FRAGMENTO DE "CHAMA"
(CUENTOS DEL OTRO LADO)
Chama, refugiada
en su precaria vivienda, acostó a sus hijos y preparó la cena de Nakuk. Luego
lió un fardo con comida y algunos enseres y lo escondió entre unos arbustos.
Llenó un cuenco con agua y echó dentro el contenido de una bolsa que llevaba
oculta entre los pechos. Eran unas hierbas y hongos que había recogido cuando
oyeron hablar por primera vez de la llegada de los hombres blancos. Conocía
bien las propiedades de aquella mezcla que les habría evitado a los suyos caer
vivos en manos de los invasores. Ahora el veneno tendría un único destinatario.
Agitó bien el cocimiento y lo puso ante el plato de Nakuk en el momento en que
éste entraba en la gruta.
- No voy a comer
nada - dijo él, dirigiéndose a donde dormían los niños.
Chama
le miró muy seria. Luchaba por contener el temblor de sus manos y el corazón
saltaba en su pecho tan violentamente que temía que Nakuk pudiese oír sus
latidos. Lo veía inclinarse sobre Xacnite y por un momento le pareció que sus
ojos estaban llenos de lágrimas.
-¿No tienes sed? -
le preguntó Chama con una voz que le llegó de muy lejos. Ajena, desconocida.
Él se volvió. La
mujer le ofrecía suplicante el cuenco y sintió compasión de aquella pobre madre
desesperada. Tomó la escudilla que ella le tendía, reteniendo sus manos un
instante, y luego bebió hasta la última gota del líquido. De pronto se llevó la
mano al pecho, la miró y un gesto de asombro se dibujó en sus ojos
desorbitados.
-¿Qué has...? -
balbuceó Nakuk, pero no pudo terminar la frase. Retorciéndose en el suelo como
un animal herido, lanzaba gemidos que subían gradualmente de intensidad.
Chama, pegada a la
pared, lo contemplaba con horror. ¿Y si alguien le oía? ¿Y si descubrían su
crimen, aún antes de que fuera consumado? Lo vio arrastrarse por el suelo.

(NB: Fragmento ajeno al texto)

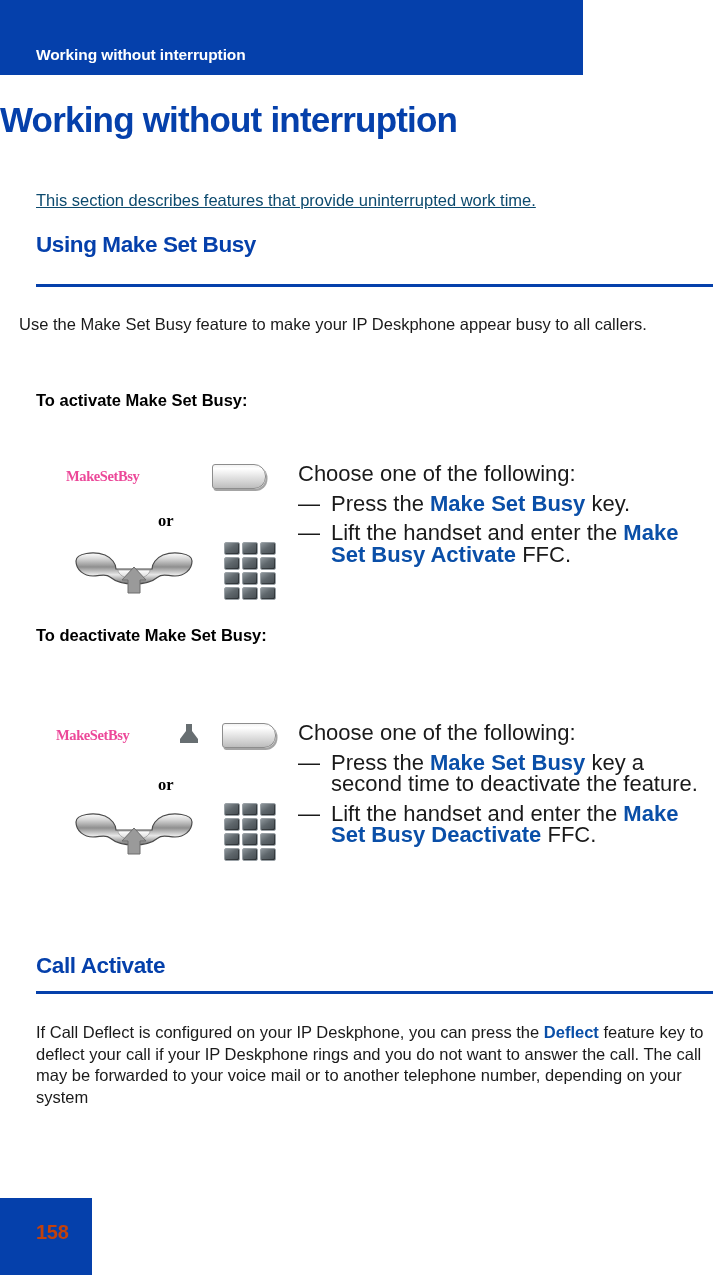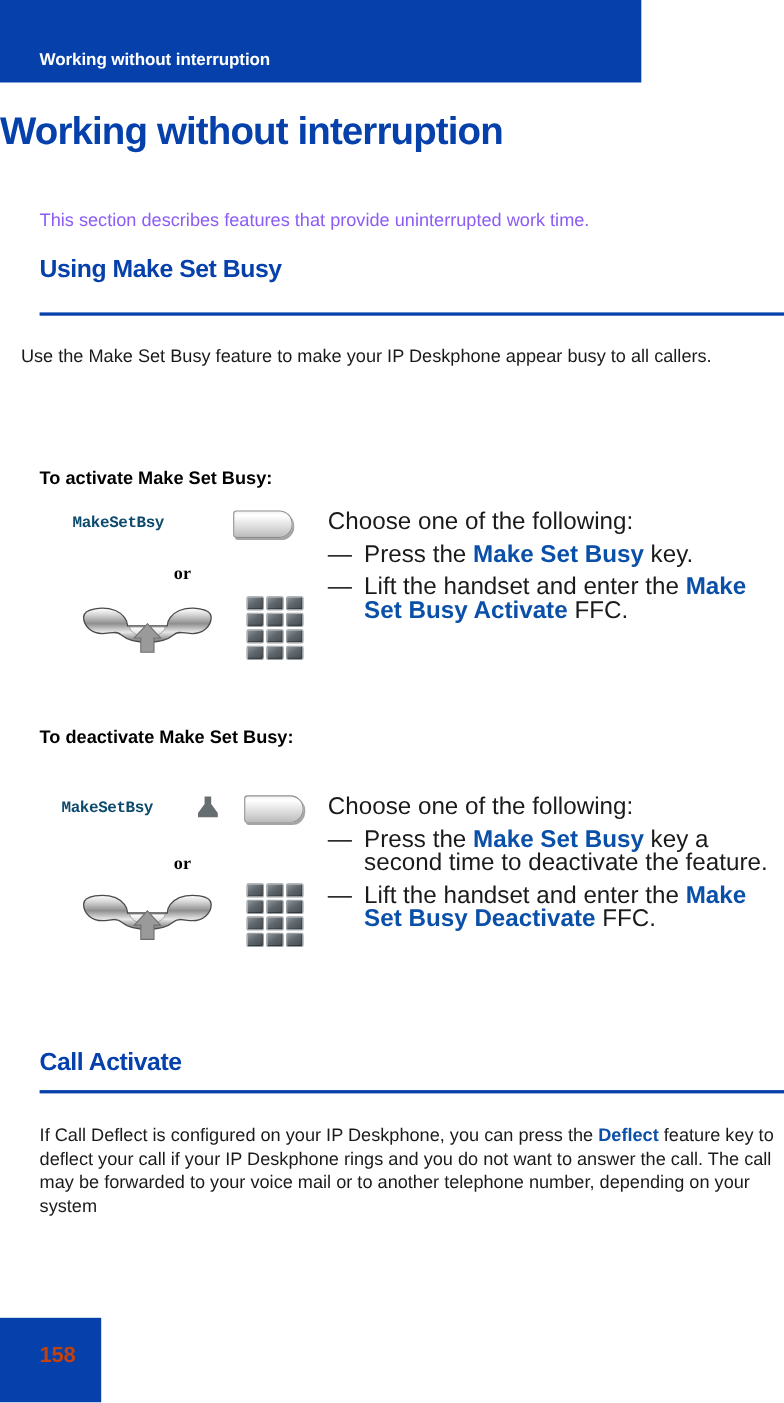--- a/index.html
+++ b/index.html
@@ -46,21 +46,22 @@
     white-space: nowrap;
   }
 
   .intro-para {
     position: absolute;
     left: 0;
     top: 190px;
     width: 660px;
     font-size: 16.5px;
     line-height: 21px;
-    color: #8b5cf6;
+    color: #0c4a6e;
+    text-decoration: underline;
   }
 
   .h2 {
     position: absolute;
     left: 0;
     font-size: 22.5px;
     font-weight: bold;
     color: #0540ab;
     letter-spacing: -0.4px;
     white-space: nowrap;
@@ -80,21 +81,20 @@
     line-height: 21.5px;
     color: #1a1a1a;
   }
 
   .h3 {
     position: absolute;
     left: 0;
     font-size: 16.5px;
     font-weight: bold;
     color: #000000;
-    margin-top: 35px;
   }
 
   
   .proc-steps {
     position: absolute;
     font-size: 22px;
     line-height: 21.5px;
     color: #1a1a1a;
   }
   .proc-lead { margin: 0 0 8px 0; }
@@ -113,24 +113,24 @@
   .kw {
     color: #0a4fa8;
     font-weight: bold;
   }
 
   
   .art { position: absolute; }
 
   .lcd-label {
     position: absolute;
-    font-family: Liberation Mono, monospace;
+    font-family: Liberation Serif, serif;
     font-size: 14.5px;
     font-weight: bold;
-    color: #0c4a6e;
+    color: #ec4899;
     letter-spacing: -0.4px;
     white-space: nowrap;
   }
 
   .feature-key {
     position: absolute;
     width: 54px;
     height: 25px;
     border-radius: 3px 12px 12px 3px;
     background: linear-gradient(to bottom,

Intentaba aferrarse a ella, que se retiró al último rincón de la cueva. Sus
manos arañaban la tierra y su rostro fue adquiriendo una palidez cadavérica.
Abierta la boca, mostraba una lengua hinchada y ennegrecida. No logró
alcanzarla. En un último estertor quedó enroscado sobre sí mismo, como si
hubiera vuelto al mismísimo vientre materno.